▸ **Source information**:
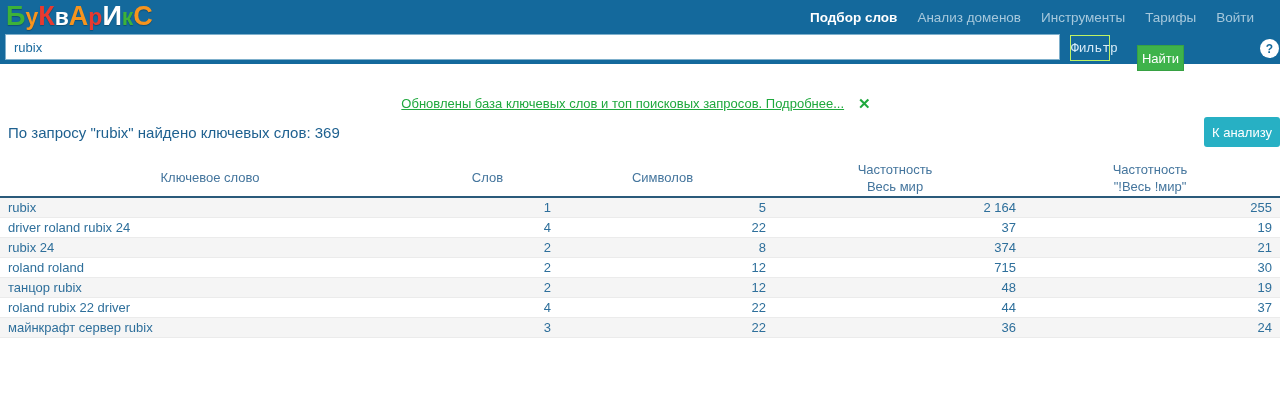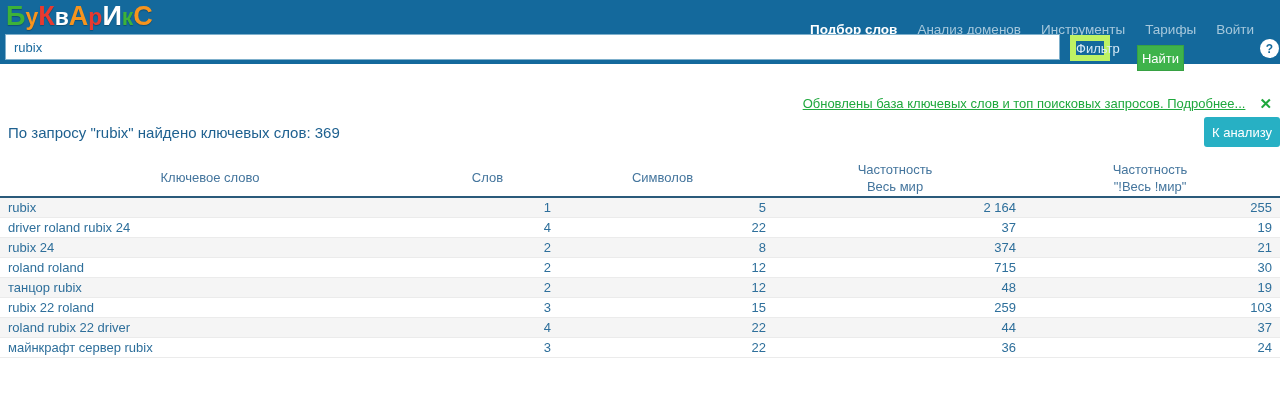--- a/index.html
+++ b/index.html
@@ -14,7 +14,7 @@
     text-shadow:0 1px 1px rgba(0,0,0,.25); white-space:nowrap; }
   .logo span { font-size:27px; }
   .logo span.lc { font-size:23px; }
-  .nav { display:flex; gap:20px; padding-top:8px; padding-right:4px;margin-top:12px; }
+  .nav { display:flex; gap:20px; padding-top:8px; padding-right:4px; }
   .nav a { text-decoration:none; font-size:13.5px; color:#a6c8dc; cursor:pointer; }
   .nav a.active { color:#ffffff; font-weight:bold; }
 

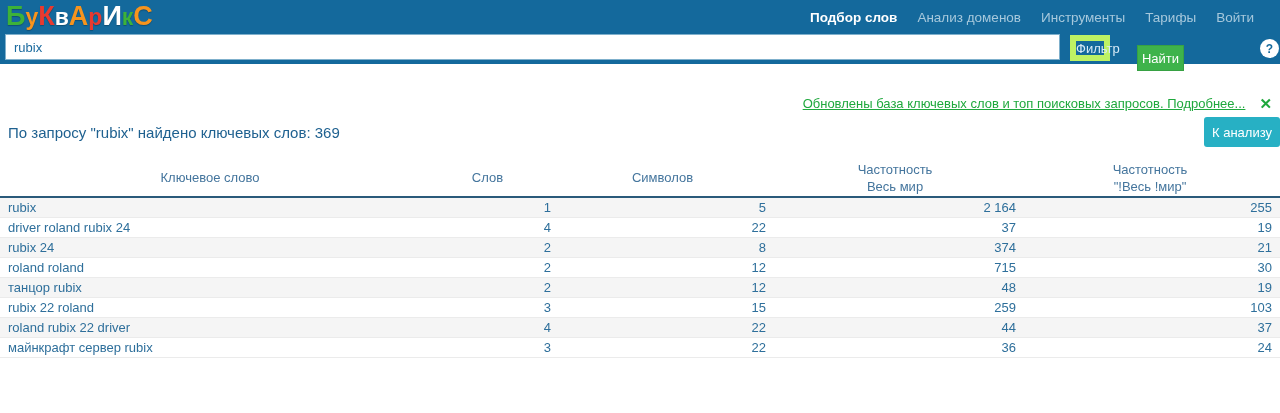--- a/index.html
+++ b/index.html
@@ -23,8 +23,8 @@
     border:1px solid #7fb0cc; background:#fff; font-size:13px; color:#1a6a9e;
     padding:0 8px; outline:none; font-family:"Liberation Sans", sans-serif; }
   .btn-filter { position:absolute; left:1070px; top:1px; width:40px; height:26px;
-    background:transparent; border:6px solid #bef264; color:#d8ebf7; font-size:13px;
-    cursor:pointer; font-family:Liberation Sans, sans-serif; }
+    background:transparent; border:1px solid #bef264; color:#d8ebf7; font-size:13px;
+    cursor:pointer; font-family:Liberation Mono, monospace; }
   .btn-find { position:absolute; left:1137px; top:1px; width:47px; height:26px;
     background:#3eb34b; border:1px solid #37a143; color:#fff; font-size:13px;
     cursor:pointer; font-family:"Liberation Sans", sans-serif;margin-top:10px; }

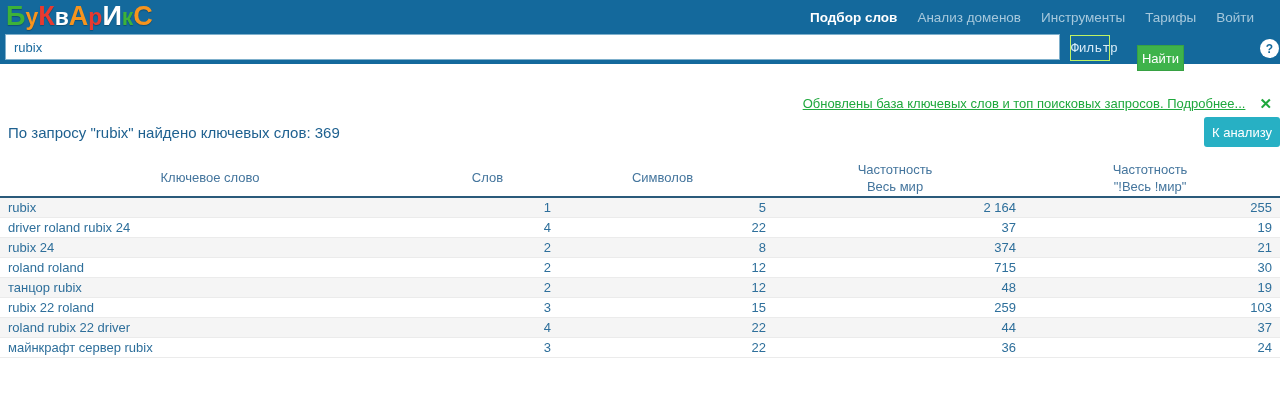--- a/index.html
+++ b/index.html
@@ -33,7 +33,7 @@
     display:flex; align-items:center; justify-content:center; cursor:pointer; }
 
   
-  .notice-row { display:flex; justify-content:flex-end; align-items:center;
+  .notice-row { display:flex; justify-content:center; align-items:center;
     padding:39px 8px 0 0; height:38px; }
   .notice-link { color:#1fa83d; font-size:13px; text-decoration:underline; cursor:pointer; }
   .notice-close { color:#1fa83d; font-size:15px; font-weight:bold; margin-left:14px;

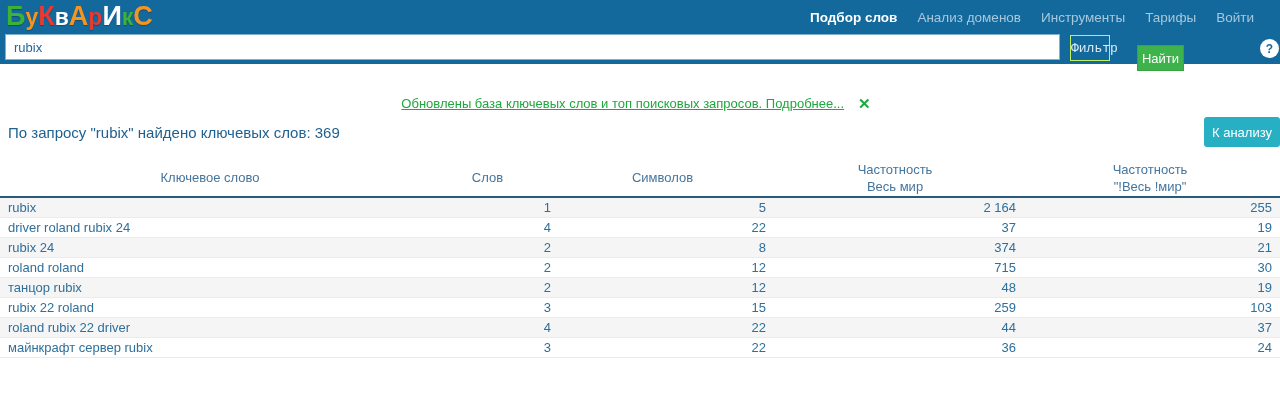--- a/index.html
+++ b/index.html
@@ -158,13 +158,6 @@
         <td class="num-last">19</td>
       </tr>
       <tr>
-        <td class="kw">rubix 22 roland</td>
-        <td class="num">3</td>
-        <td class="num">15</td>
-        <td class="num">259</td>
-        <td class="num-last">103</td>
-      </tr>
-      <tr>
         <td class="kw">roland rubix 22 driver</td>
         <td class="num">4</td>
         <td class="num">22</td>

▸ **Assigned task**: From the data above, output only the lines between the line containing "-14,7 +14,7 @@" and the line containing "gap:20px; padding-top:8px; padding-right:4px;margin-top:12px;", inclusive, exactly as written.

▸ **Reply to the task**:
@@ -14,7 +14,7 @@
     text-shadow:0 1px 1px rgba(0,0,0,.25); white-space:nowrap; }
   .logo span { font-size:27px; }
   .logo span.lc { font-size:23px; }
-  .nav { display:flex; gap:20px; padding-top:8px; padding-right:4px;margin-top:12px; }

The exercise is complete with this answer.